Sonuç: Demokrasi kendine güvenli bir zemin bulamıyor.

Çin – En Güçlü “İstisna”

  • Demokrasi: 2.11 (Otoriter Rejim)
  • GSYİH: 13 bin 303 dolar
  • Gini: 36.0

Çin modernleşme teorisinin “otomatik demokratikleşme” varsayımını ciddi biçimde sorgulatan bir örnek.

Çünkü:

  • Çok yüksek büyüme
  • Siyasi özgürlük olmayan otoriter bir sistem altında gerçekleşti.

Ancak şu soru hep masada:

Bu model uzun vadede sürdürülebilir mi?


Peki Tüm Bu Veriler Bize Ne Söylüyor?

1. Ekonomik gelişme, demokratikleşme için güçlü bir zemin oluşturuyor.
Kişi başına gelirin yüksek olduğu ülkelerin önemli kısmı demokratik.

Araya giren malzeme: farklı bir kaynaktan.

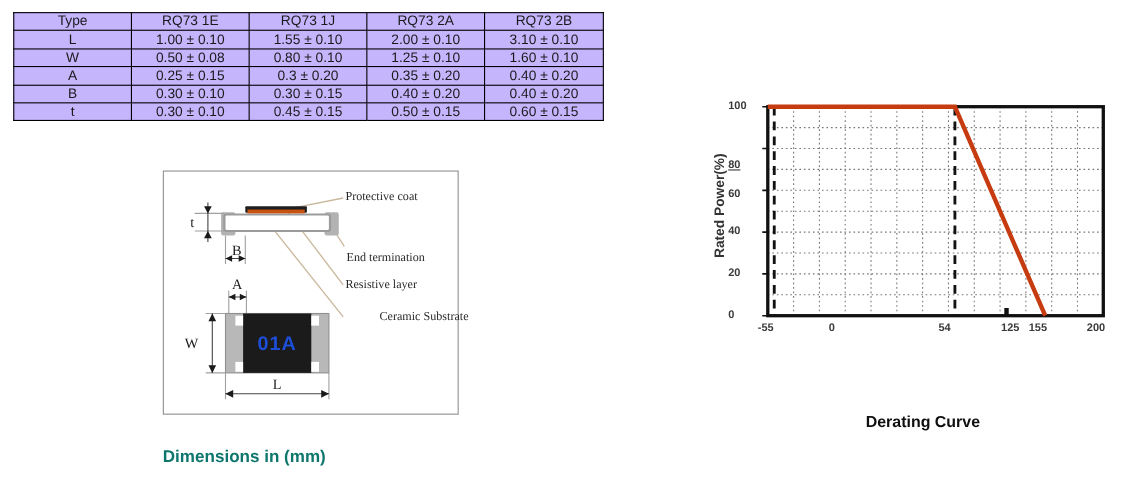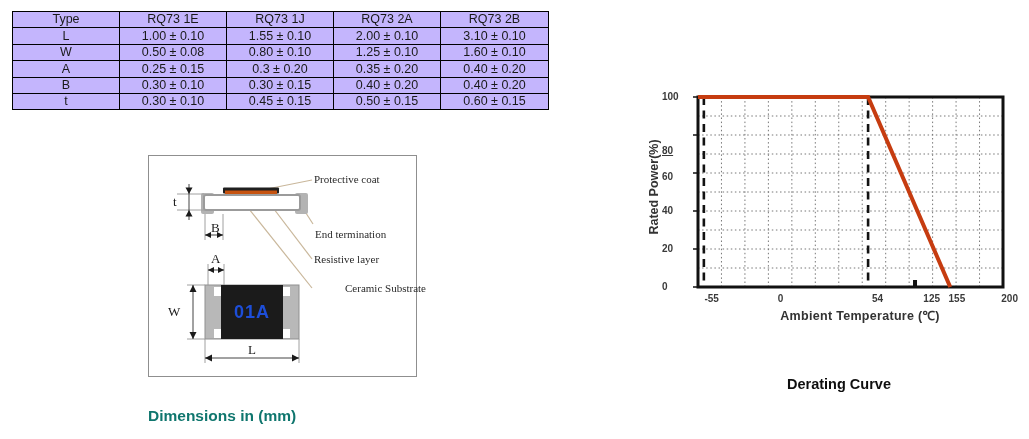--- a/index.html
+++ b/index.html
@@ -46,7 +46,7 @@
   #plot-border{fill:none;stroke:#111;stroke-width:3;}
   #derating-line{fill:none;stroke-width:4;stroke-linejoin:miter;stroke-linecap:butt;}
   .xtick-label{
-    position:absolute;top:238px;width:30px;text-align:right;
+    position:absolute;top:238px;width:30px;text-align:left;
     font-size:10px;font-weight:700;color:#3a3a3a;
   }
   .ytick-label{

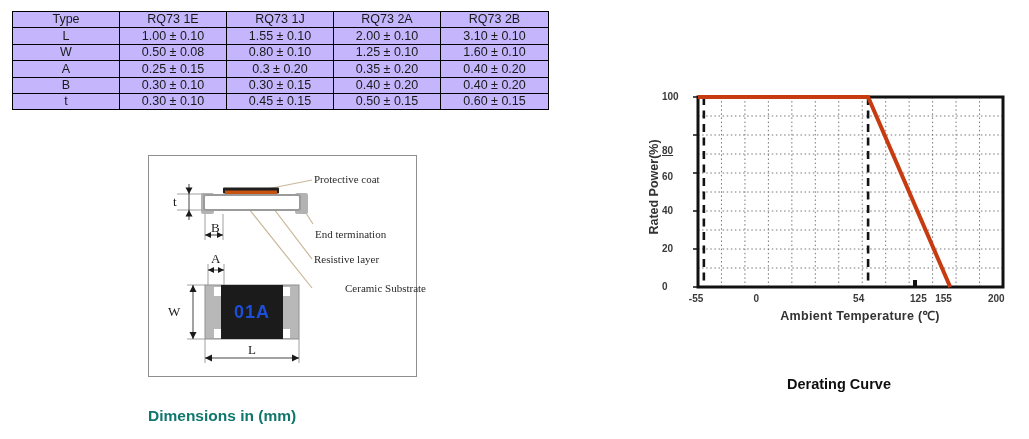--- a/index.html
+++ b/index.html
@@ -249,7 +249,6 @@
     <polyline id="derating-line" points="58,42 228.09615384615384,42 310.21153846153845,232" stroke="#c63c10"></polyline>
   </svg>
   <span class="y-axis-title">Rated Power(%)</span>
-  <span class="x-axis-title">Ambient Temperature (℃)</span>
   <span class="xtick-label" style="left: 48.8654px;">-55</span>
   <span class="xtick-label" style="left: 113.385px;">0</span>
   <span class="xtick-label" style="left: 213.096px;">54</span>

2. Ancak zenginlik tek başına demokrasi getirmiyor.
ABD örneğinde olduğu gibi eşitsizlik, demokrasinin kalitesini düşürebiliyor.

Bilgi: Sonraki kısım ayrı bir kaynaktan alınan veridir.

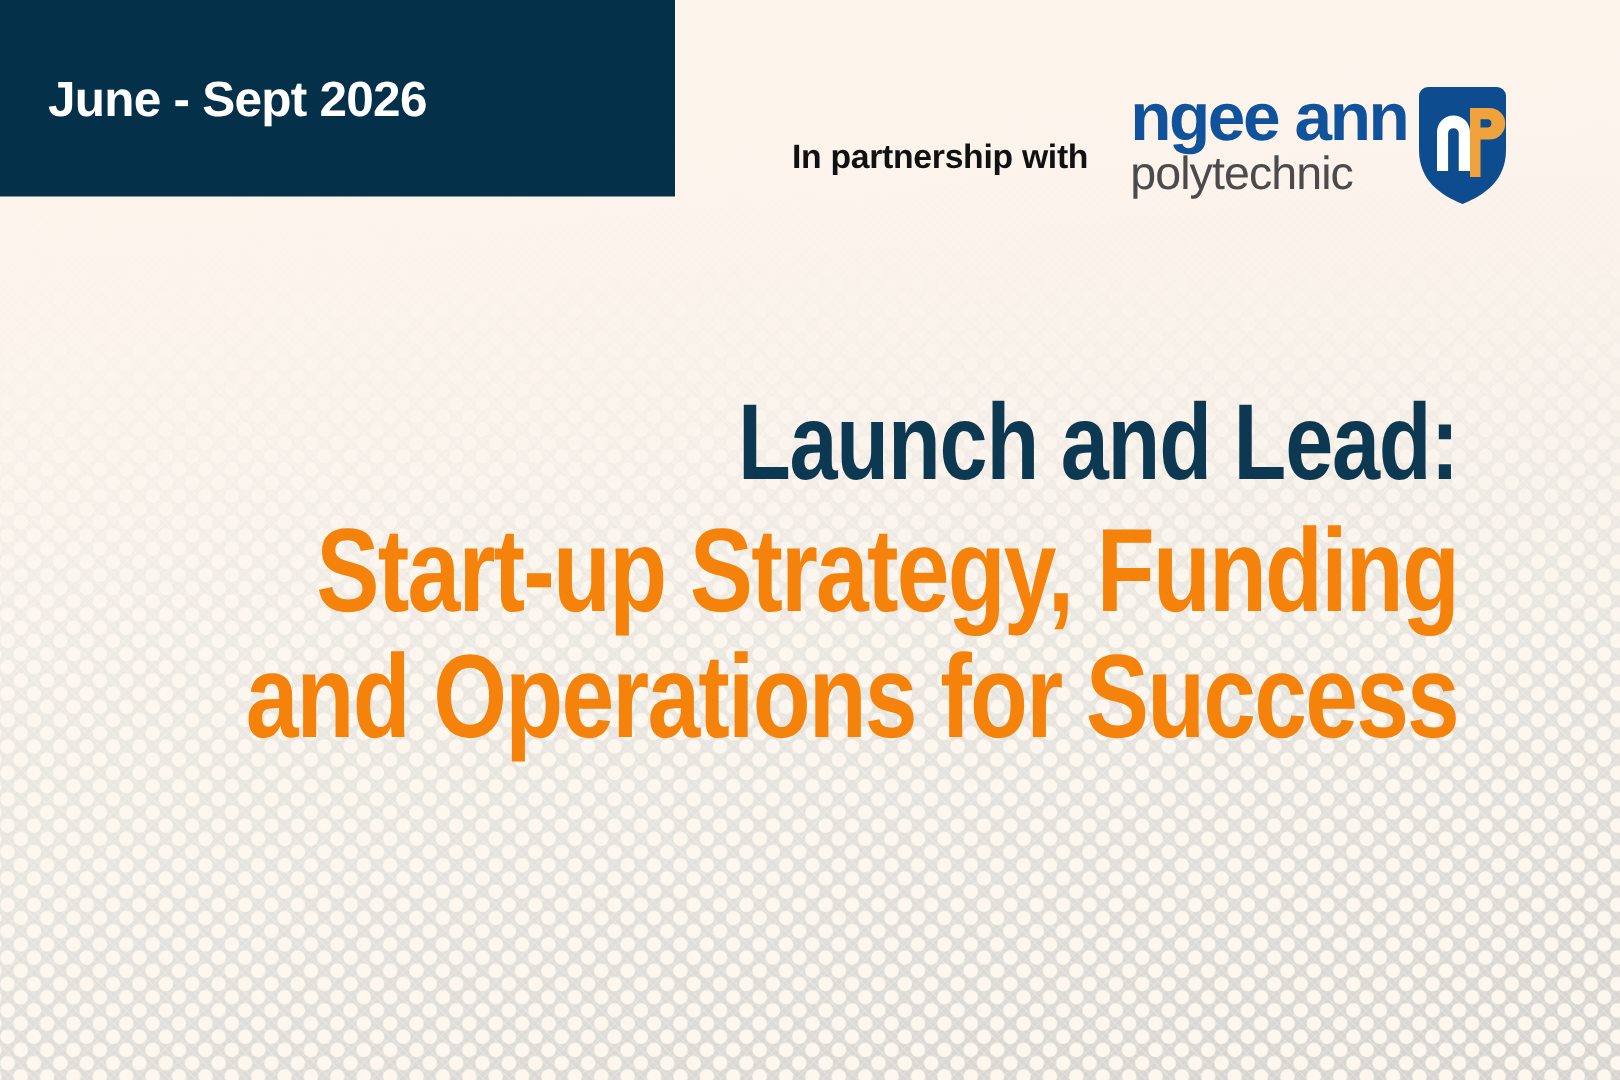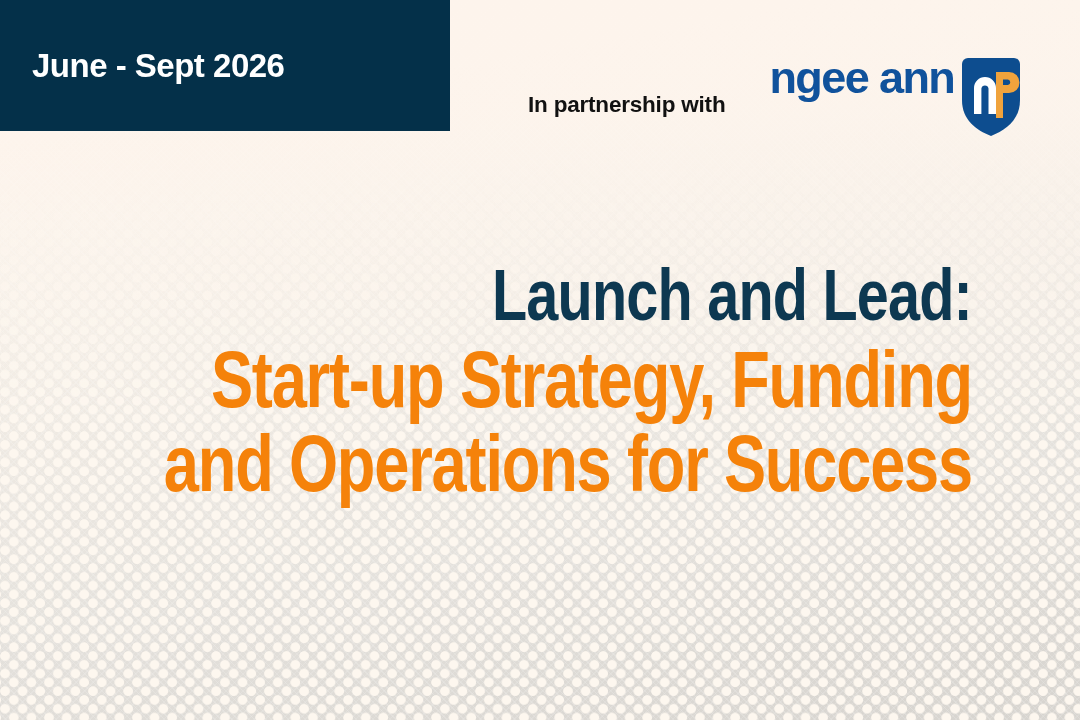--- a/index.html
+++ b/index.html
@@ -128,7 +128,6 @@
     height: 88px;
     display: flex;
     align-items: center;
-    gap: 16px;
   }
   .partner-label {
     color: #111111;

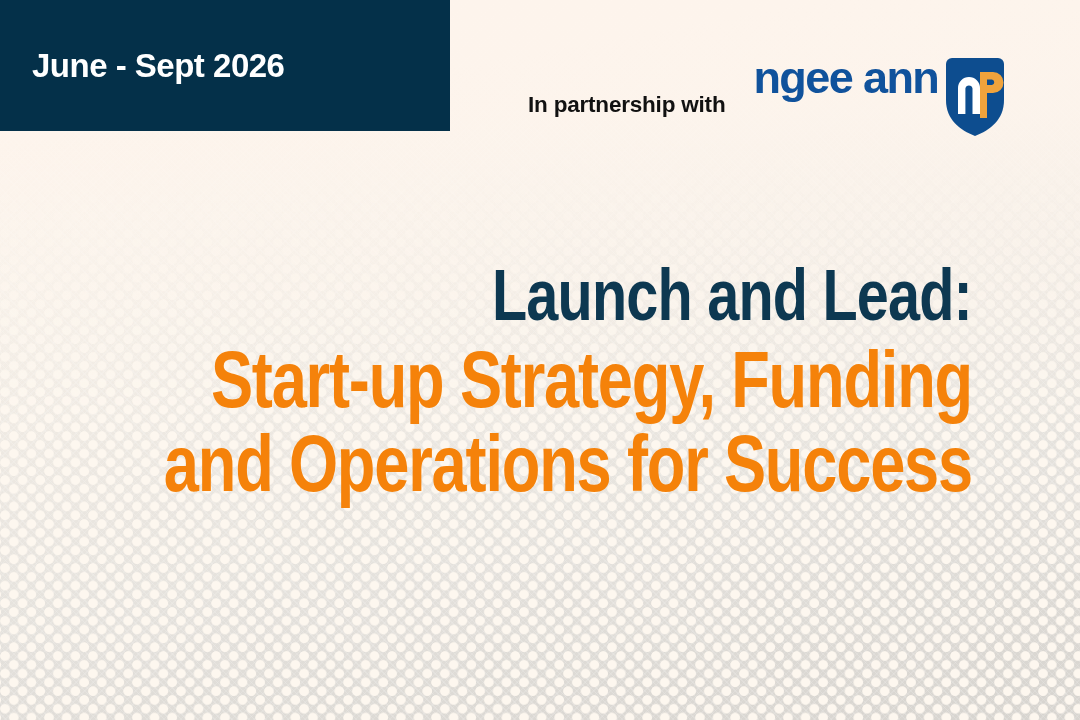--- a/index.html
+++ b/index.html
@@ -230,6 +230,7 @@
     <div class="np-logo">
       <div class="np-wordmark">
         <span class="np-name">ngee ann</span>
+        <span class="np-sub">polytechnic</span>
       </div>
 
       <svg class="np-shield" viewBox="0 0 58 78">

3. Çin örneği ise “otoriter büyümenin” mümkün olduğunu gösteriyor ama bunun uzun vadeli kurumsal dayanıklılığı tartışmalı.

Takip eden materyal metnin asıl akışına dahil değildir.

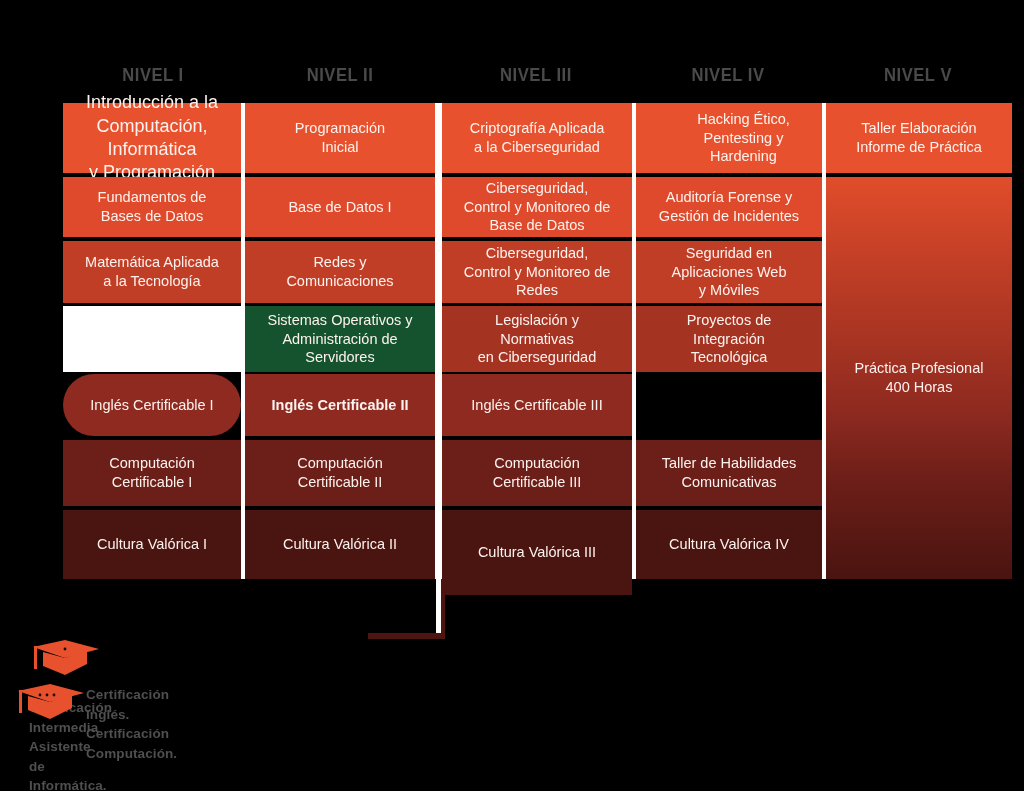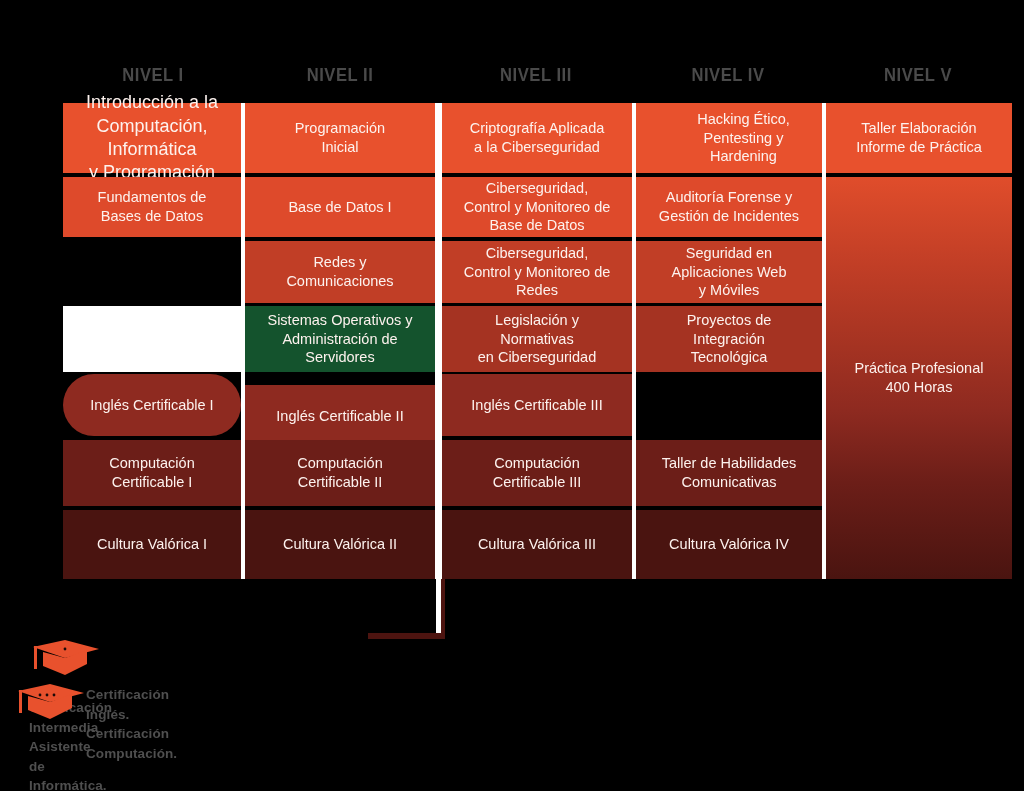--- a/index.html
+++ b/index.html
@@ -83,6 +83,8 @@
 y Programación</div>
       <div class="cell" style="top: 74px; height: 60px; background: rgb(222, 74, 43); white-space: pre-line;">Fundamentos de
 Bases de Datos</div>
+      <div class="cell" style="top: 138px; height: 62px; background: rgb(193, 62, 38); white-space: pre-line;">Matemática Aplicada
+a la Tecnología</div>
       <div class="cell empty" style="top: 203px; height: 66px; white-space: pre-line;"></div>
       <div class="cell" style="top: 271px; height: 62px; background: rgb(142, 42, 32); white-space: pre-line; border-radius: 31px;">Inglés Certificable I</div>
       <div class="cell" style="top: 337px; height: 66px; background: rgb(108, 30, 24); white-space: pre-line;">Computación

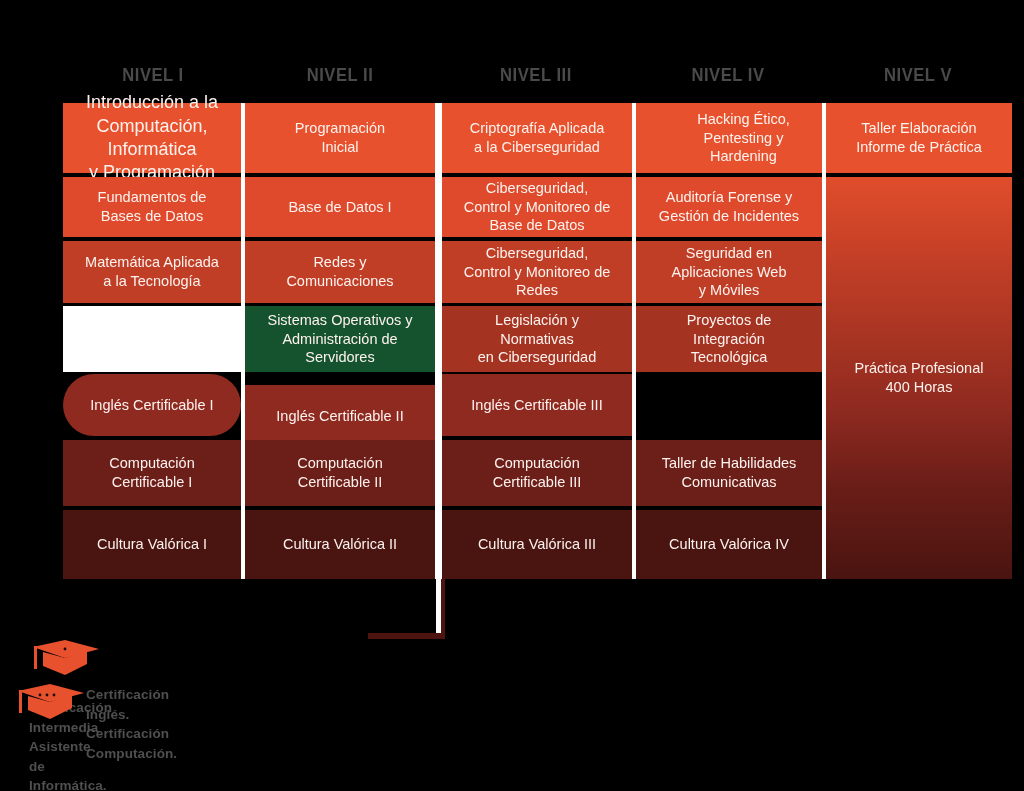--- a/index.html
+++ b/index.html
@@ -103,7 +103,7 @@
       <div class="cell" style="top: 203px; height: 66px; background: #14532d; white-space: pre-line;">Sistemas Operativos y
 Administración de
 Servidores</div>
-      <div class="cell" style="top: 282px; height: 62px; background: rgb(142, 42, 32); white-space: pre-line;">Inglés Certificable II</div>
+      <div class="cell" style="top: 271px; height: 62px; background: rgb(142, 42, 32); white-space: pre-line; font-weight: bold;">Inglés Certificable II</div>
       <div class="cell" style="top: 337px; height: 66px; background: rgb(108, 30, 24); white-space: pre-line;">Computación
 Certificable II</div>
       <div class="cell" style="top: 407px; height: 69px; background: rgb(74, 20, 16); white-space: pre-line;">Cultura Valórica II</div>

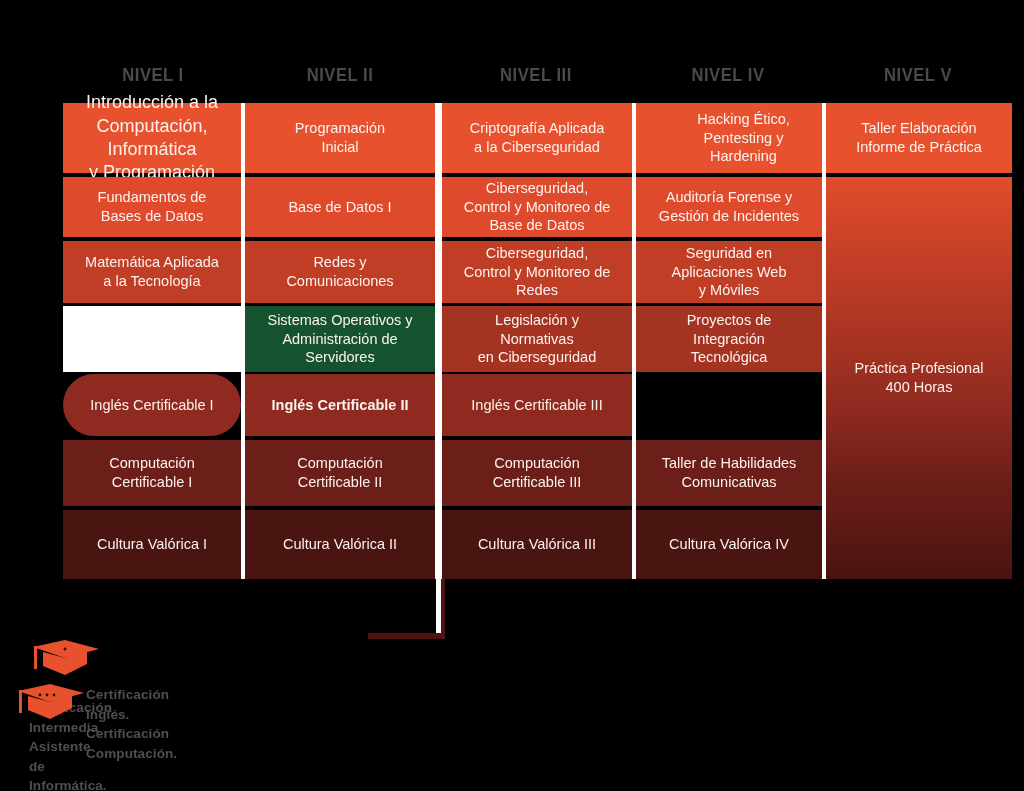--- a/index.html
+++ b/index.html
@@ -126,7 +126,7 @@
       <div class="cell" style="top: 271px; height: 62px; background: rgb(142, 42, 32); white-space: pre-line;">Inglés Certificable III</div>
       <div class="cell" style="top: 337px; height: 66px; background: rgb(108, 30, 24); white-space: pre-line;">Computación
 Certificable III</div>
-      <div class="cell" style="top: 407px; height: 69px; background: rgb(74, 20, 16); white-space: pre-line;">Cultura Valórica III</div>
+      <div class="cell" style="top: 407px; height: 85px; background: rgb(74, 20, 16); white-space: pre-line;">Cultura Valórica III</div>
     </div>
 
     <div class="vsep" style="left:569px; width:4px; height:476px;"></div>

4. Demokrasi sadece ekonomik büyümenin sonucu değil, aynı zamanda ekonomik başarıyı da destekleyen bir mekanizma.

5. Gerçek ve kalıcı demokratikleşme için:

  • Hukukun üstünlüğü
  • İnsan haklarının korunması
  • Mülkiyet güvencesi
  • Liyakat
  • Eşitlikçi gelir dağılımı

olmazsa olmaz.


Türkiye Açısından Not

Türkiye, demokrasi ve ekonomi denkleminde kritik bir eşiğe dayanmış durumda:

  • Kişi başına gelir orta düzeyde,
  • Demokrasi endeksi hibrit kategoride,
  • Gelir dağılımı bozuluyor,
  • Kurumsal zayıflık derinleşiyor.

Kısacası Türkiye’nin önünde iki olası yol var:

Ekonomik reformlarla birlikte demokrasi güçlenebilir
veya kurumsal erozyon ekonomik ilerlemeyi de sınırlayabilir.

Bu nedenle bugün Türkiye’nin gerçek tartışması şudur:

“Nasıl büyürüz?” kadar
“Nasıl bir rejimle büyümeyi sürdürebiliriz?”

Çünkü tarihin gösterdiği bir gerçek var:

Demokrasi sadece özgürlüğün değil, aynı zamanda ekonominin de en büyük sigortasıdır.